According to its website, the institute is looking for existing cohorts with "potential importance to research related to heart, lung, blood, or sleep diseases and disorders" that range in size "from a few to 400 samples."
Evidence of heritability and pre-existing genome-wide association study data "are valuable attributes" of the samples, which must be consented for whole-genome genetic analysis and data sharing via the dbGaP database.
Weiniu Gan, one of the program officers for the Exome Project at NHLBI, told In Sequence that the first year of the project was devoted to technology development, and that the UW article "is pretty much a progress report for the first year for that center."

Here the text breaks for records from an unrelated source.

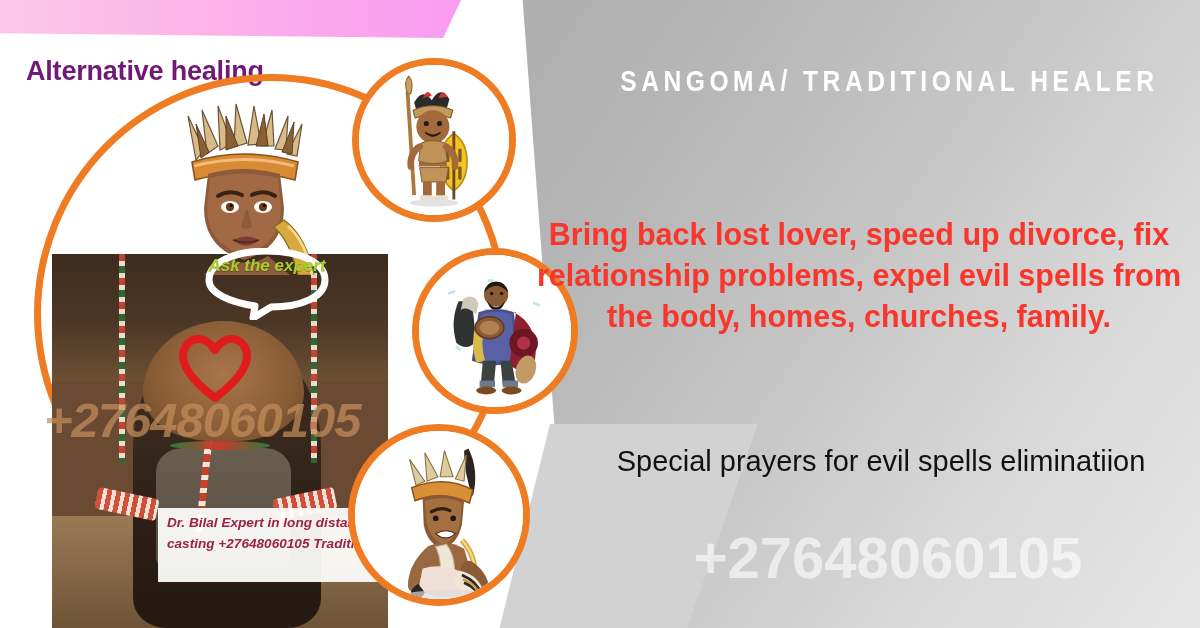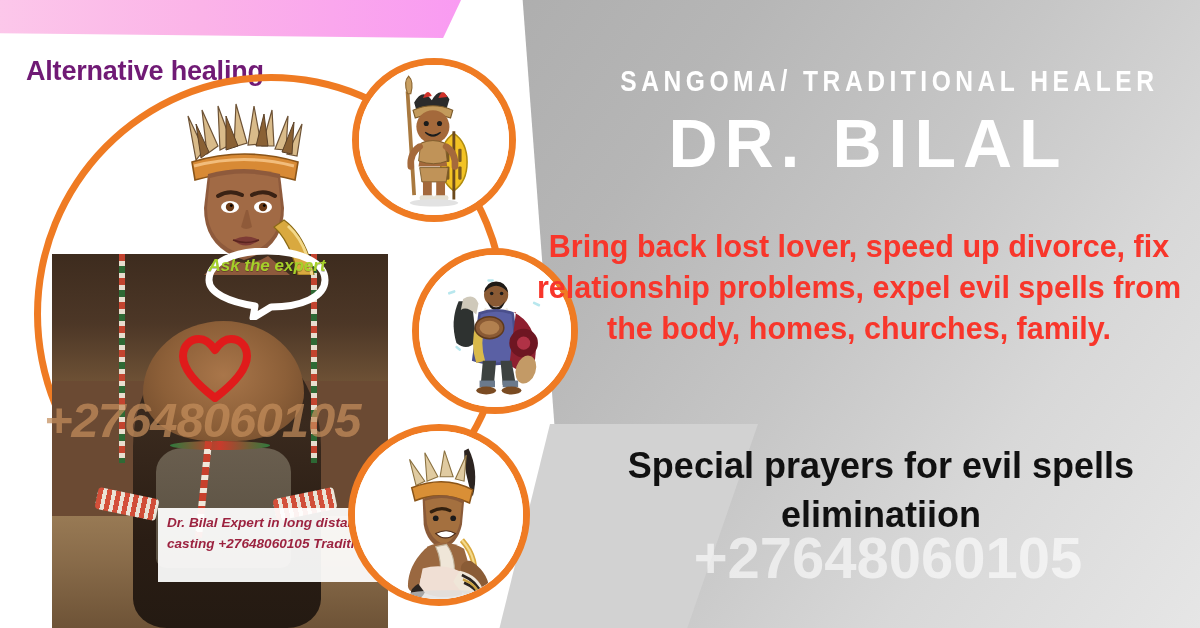--- a/index.html
+++ b/index.html
@@ -474,7 +474,6 @@
 
   <div class="kicker">SANGOMA/ TRADITIONAL HEALER</div>
 
-  <div class="title">DR.  BILAL</div>
 
   <div class="services">Bring back lost lover, speed up divorce, fix relationship problems, expel evil spells from the body, homes, churches, family.</div>
 

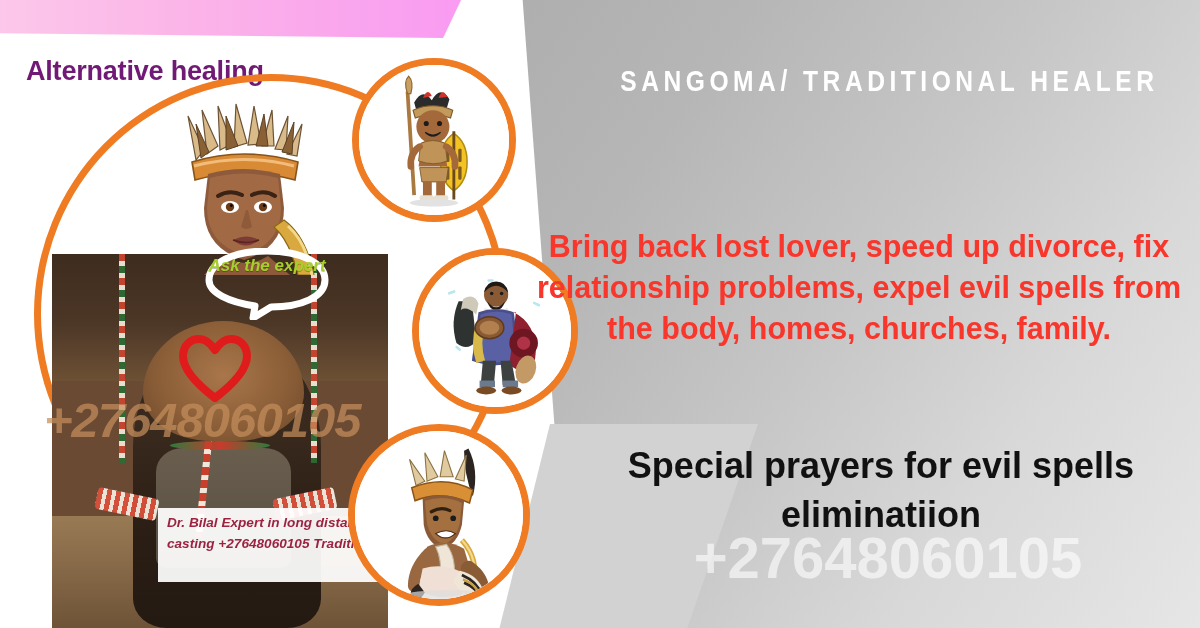--- a/index.html
+++ b/index.html
@@ -202,7 +202,7 @@
     white-space:nowrap;
   }
   .services{
-    position:absolute;left:536px;top:226px;width:646px;
+    position:absolute;left:536px;top:214px;width:646px;
     text-align:center;
     font-size:30.5px;font-weight:bold;color:#f8362b;
     line-height:1.34;

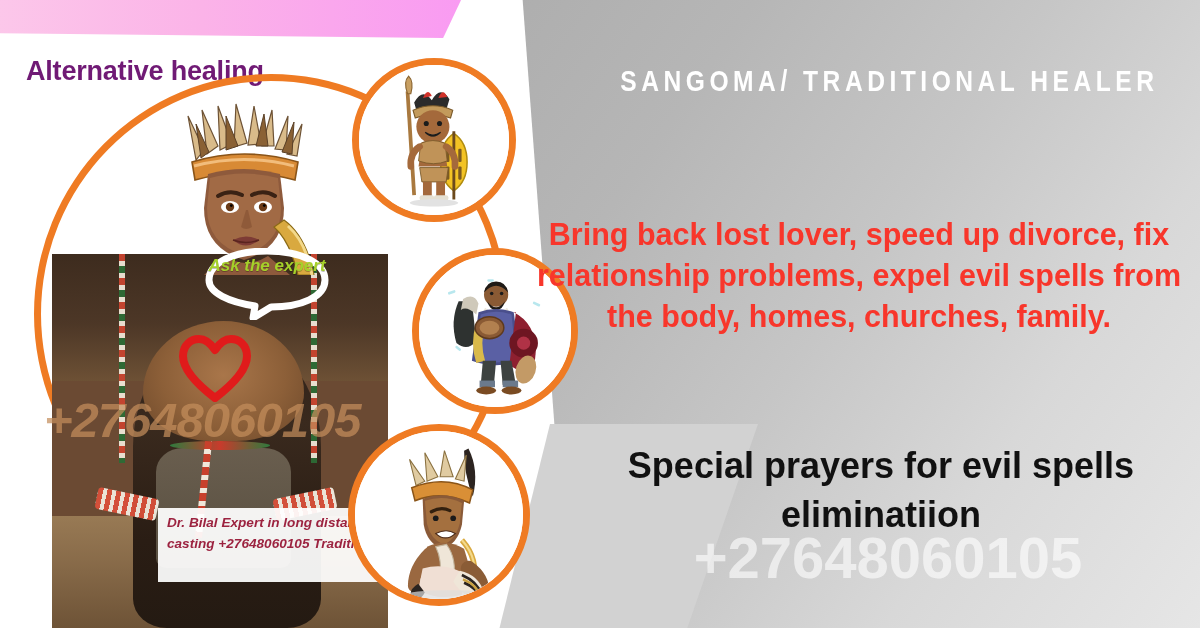--- a/index.html
+++ b/index.html
@@ -211,7 +211,7 @@
   .prayers{
     position:absolute;left:578px;top:442px;width:606px;
     text-align:center;
-    font-size:36px;font-weight:bold;color:#111111;
+    font-size:29px;font-weight:normal;color:#111111;
     line-height:1.36;
     font-family:"Liberation Sans",sans-serif;
   }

The goal for the second year to test the new methods on patient samples, which is why the institute has begun to look for appropriate cohorts. "Next year, we would like to see another publication for the proof of concept in terms of applying the technology to patient samples," Gan said.
"We would like to have cases that are very likely to lead to some significant discoveries by sequencing just a small number of patient samples," he said. The institute has already received a number of submissions: "It seems like the community is very interested in trying out these new technologies," Gan added.
According to Shendure, exome sequencing might even be useful to study complex common diseases, "although not all the answers, not all the signal, is going to be [in the exome], and it's no question that the rest of the genome is interesting," he said.
Also, larger sample sizes would probably be needed. "The key there to making it successful is being judicious about the right study design, the right sample selection," he said.
Chakravarti cautioned that "the lack of our understanding of non-Mendelian disorders is not [just] technology. We have this view on the part of many that 'it's just technology, [so] if we sequence everyone's genome, and we put it in a big enough computer, the answer is going to fall out.' I can assure you that some answers will fall out, but the answers will not fall out easily."